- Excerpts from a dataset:
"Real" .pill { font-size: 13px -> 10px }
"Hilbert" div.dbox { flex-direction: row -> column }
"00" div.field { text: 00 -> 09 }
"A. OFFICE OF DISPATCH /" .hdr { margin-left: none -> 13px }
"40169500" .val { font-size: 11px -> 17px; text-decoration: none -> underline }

- PROBLEM REQUIREMENTS: A single figure must be given: how many lines of the records above include the string "none".

- ANSWER TO THIS PROBLEM: 2